Provided entries:
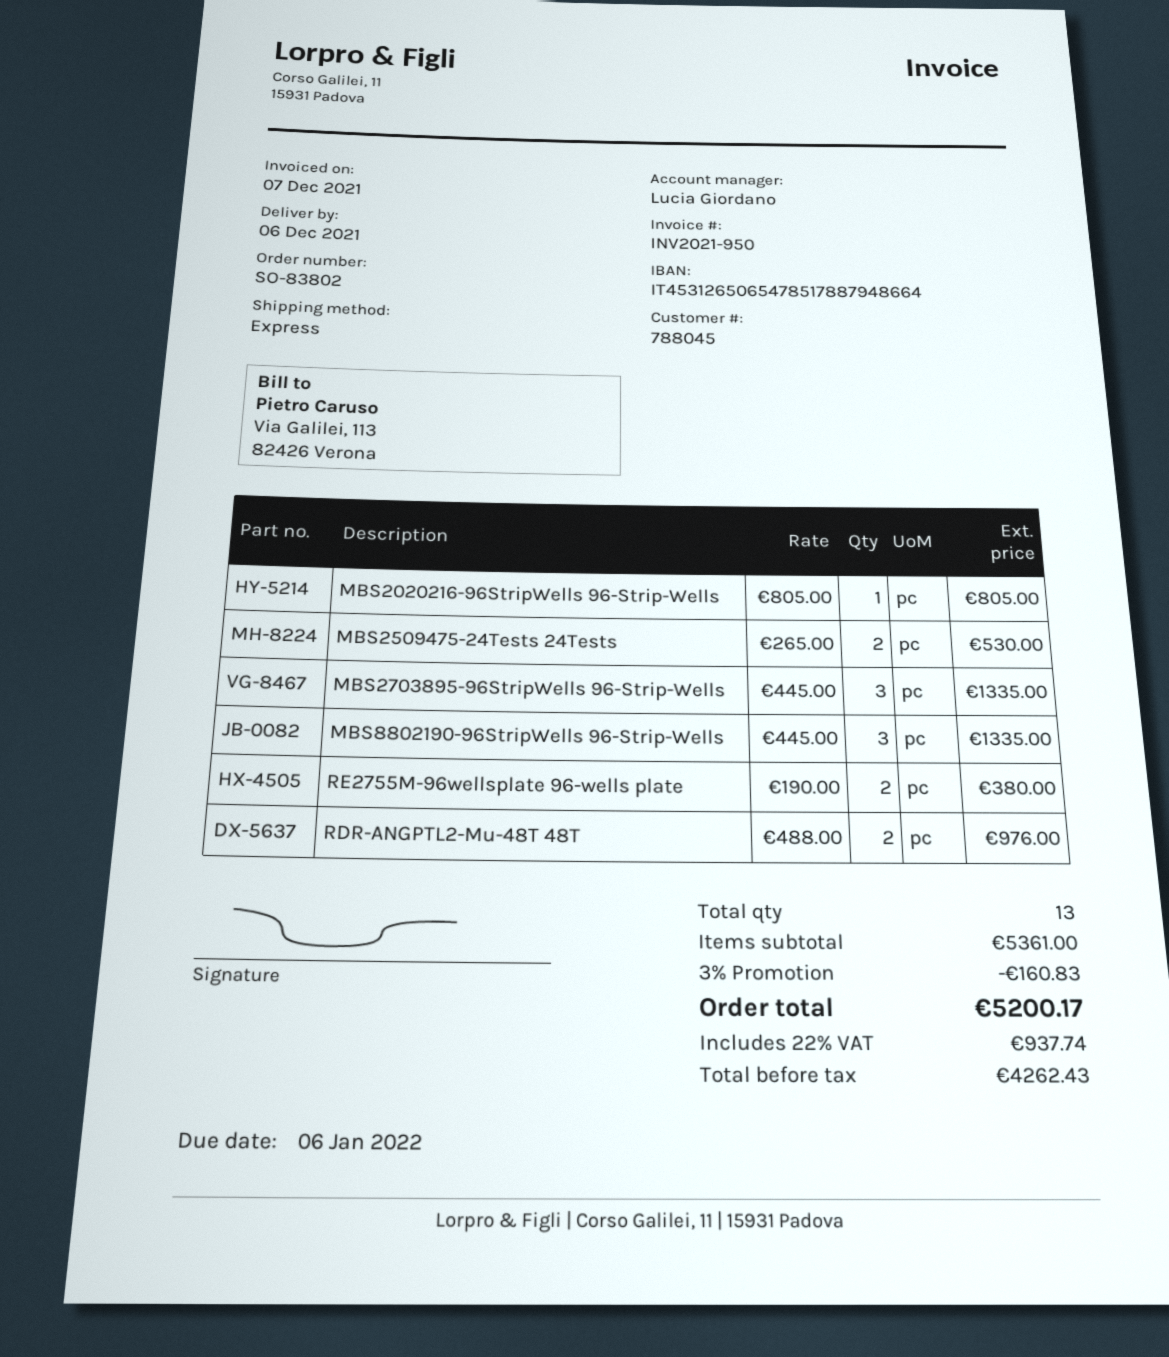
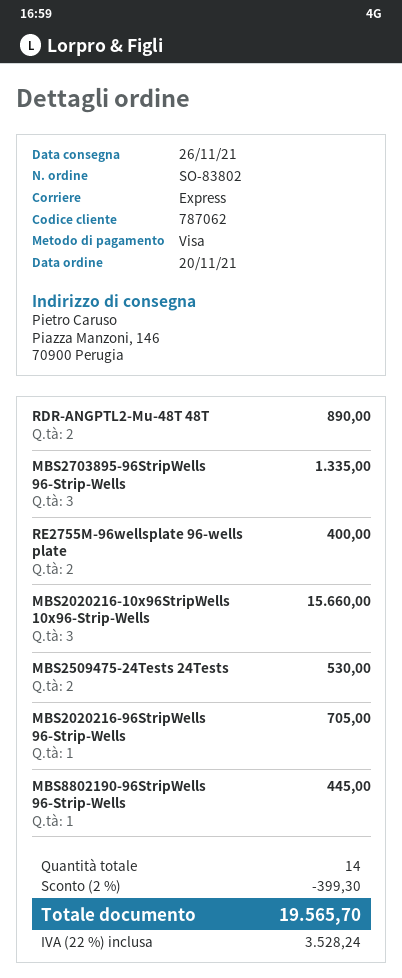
delivery date: 2021-12-06 -> 2021-11-26
customer number: 788045 -> 787062
MBS2020216-96StripWells 96-Strip-Wells: 1 for 805.00 -> 1 for 705.00
MBS8802190-96StripWells 96-Strip-Wells: 3 for 1335.00 -> 1 for 445.00
RE2755M-96wellsplate 96-wells plate: 2 for 380.00 -> 2 for 400.00
RDR-ANGPTL2-Mu-48T 48T: 2 for 976.00 -> 2 for 890.00
MBS2020216-10x96StripWells 10x96-Strip-Wells: none -> 3 for 15660.00
total quantity: 13 -> 14
discount: 3% = 160.83 -> 2% = 399.30
tax: 22% = 937.74 -> 22% = 3528.24
total: 5200.17 -> 19565.70

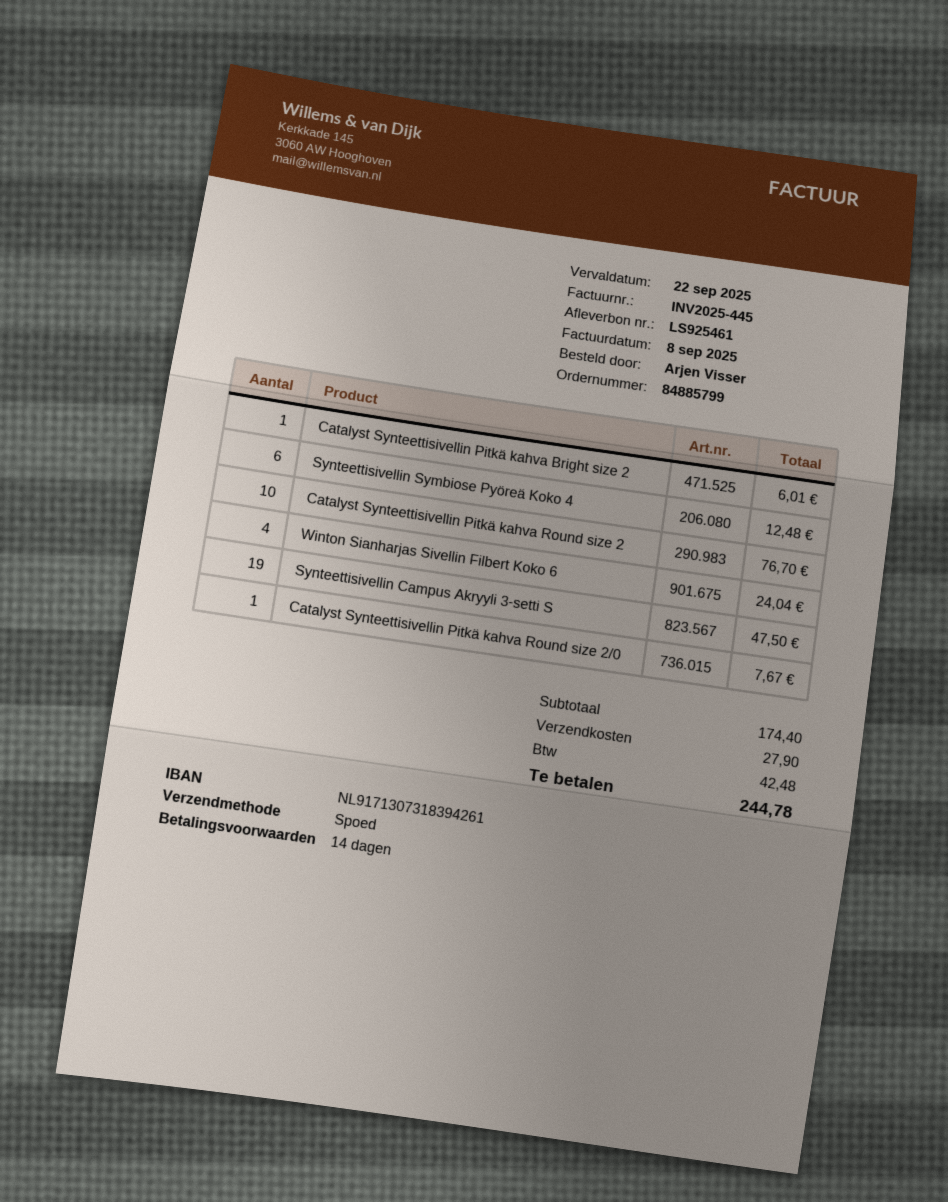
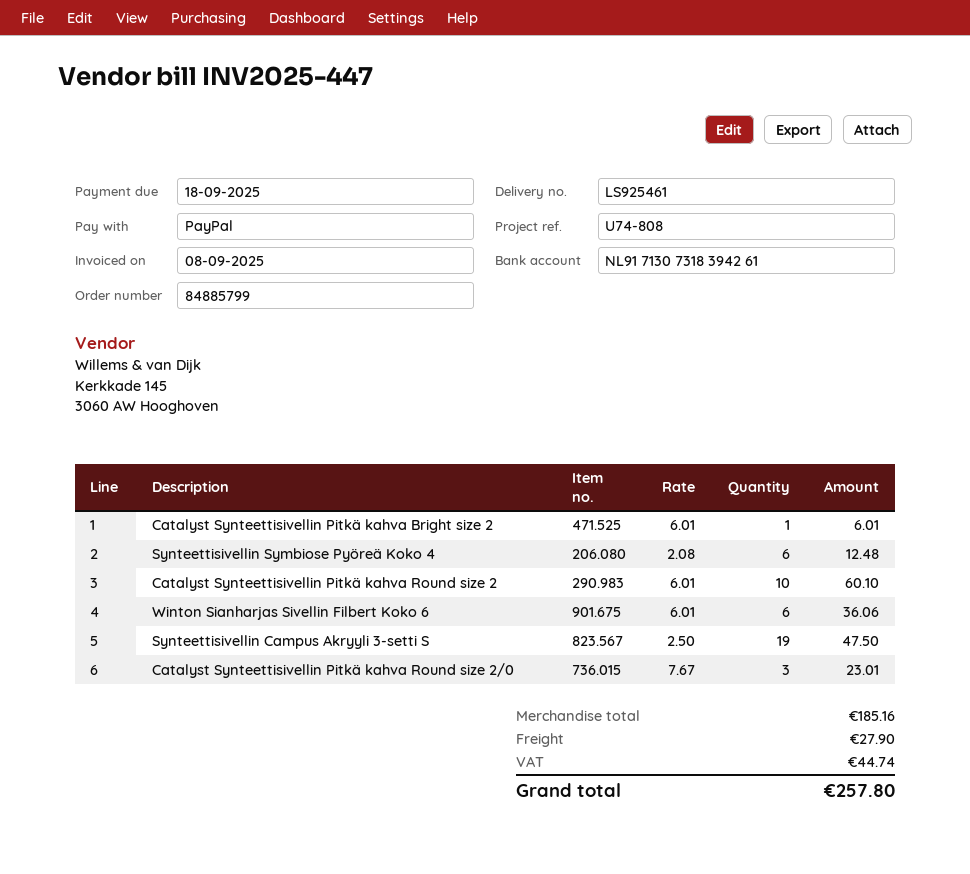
invoice number: INV2025-445 -> INV2025-447
due date: 2025-09-22 -> 2025-09-18
Catalyst Synteettisivellin Pitkä kahva Round size 2: 10 for 76.70 -> 10 for 60.10
Winton Sianharjas Sivellin Filbert Koko 6: 4 for 24.04 -> 6 for 36.06
Catalyst Synteettisivellin Pitkä kahva Round size 2/0: 1 for 7.67 -> 3 for 23.01
subtotal: 174.40 -> 185.16
tax: 42.48 -> 44.74
total: 244.78 -> 257.80

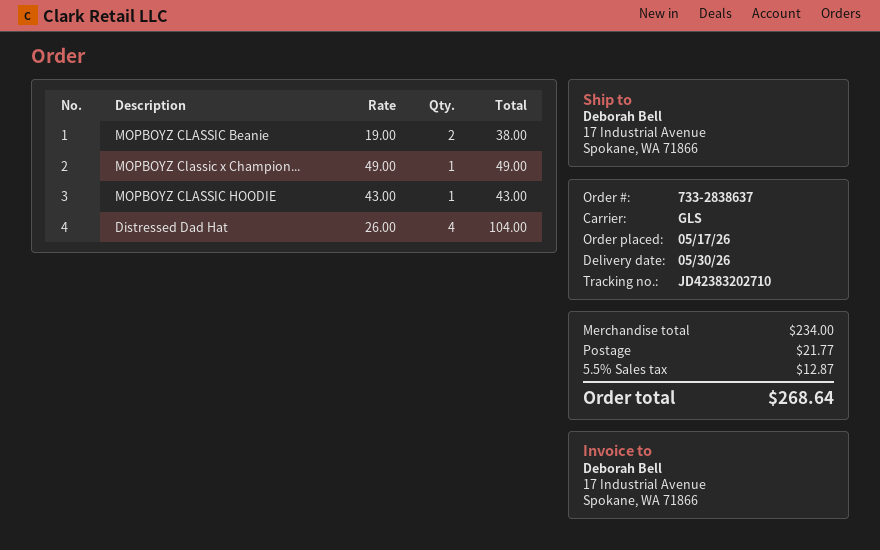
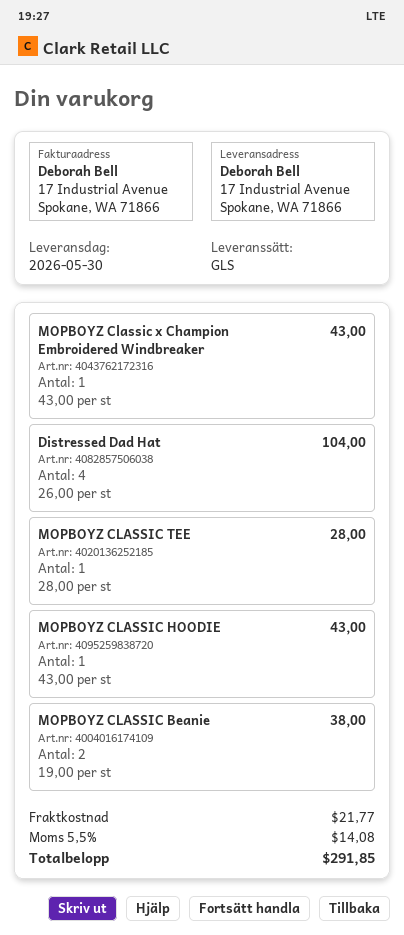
MOPBOYZ Classic x Champion...: 1 x 49.00 = 49.00 -> 1 x 43.00 = 43.00
MOPBOYZ CLASSIC TEE: none -> 1 x 28.00 = 28.00
tax: 5.5% = 12.87 -> 5.5% = 14.08
total: 268.64 -> 291.85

Instructions for the task: In your answer, repeat all the entries exactly, but leave out the pictures.

Answer:
delivery date: 2021-12-06 -> 2021-11-26
customer number: 788045 -> 787062
MBS2020216-96StripWells 96-Strip-Wells: 1 for 805.00 -> 1 for 705.00
MBS8802190-96StripWells 96-Strip-Wells: 3 for 1335.00 -> 1 for 445.00
RE2755M-96wellsplate 96-wells plate: 2 for 380.00 -> 2 for 400.00
RDR-ANGPTL2-Mu-48T 48T: 2 for 976.00 -> 2 for 890.00
MBS2020216-10x96StripWells 10x96-Strip-Wells: none -> 3 for 15660.00
total quantity: 13 -> 14
discount: 3% = 160.83 -> 2% = 399.30
tax: 22% = 937.74 -> 22% = 3528.24
total: 5200.17 -> 19565.70

invoice number: INV2025-445 -> INV2025-447
due date: 2025-09-22 -> 2025-09-18
Catalyst Synteettisivellin Pitkä kahva Round size 2: 10 for 76.70 -> 10 for 60.10
Winton Sianharjas Sivellin Filbert Koko 6: 4 for 24.04 -> 6 for 36.06
Catalyst Synteettisivellin Pitkä kahva Round size 2/0: 1 for 7.67 -> 3 for 23.01
subtotal: 174.40 -> 185.16
tax: 42.48 -> 44.74
total: 244.78 -> 257.80

MOPBOYZ Classic x Champion...: 1 x 49.00 = 49.00 -> 1 x 43.00 = 43.00
MOPBOYZ CLASSIC TEE: none -> 1 x 28.00 = 28.00
tax: 5.5% = 12.87 -> 5.5% = 14.08
total: 268.64 -> 291.85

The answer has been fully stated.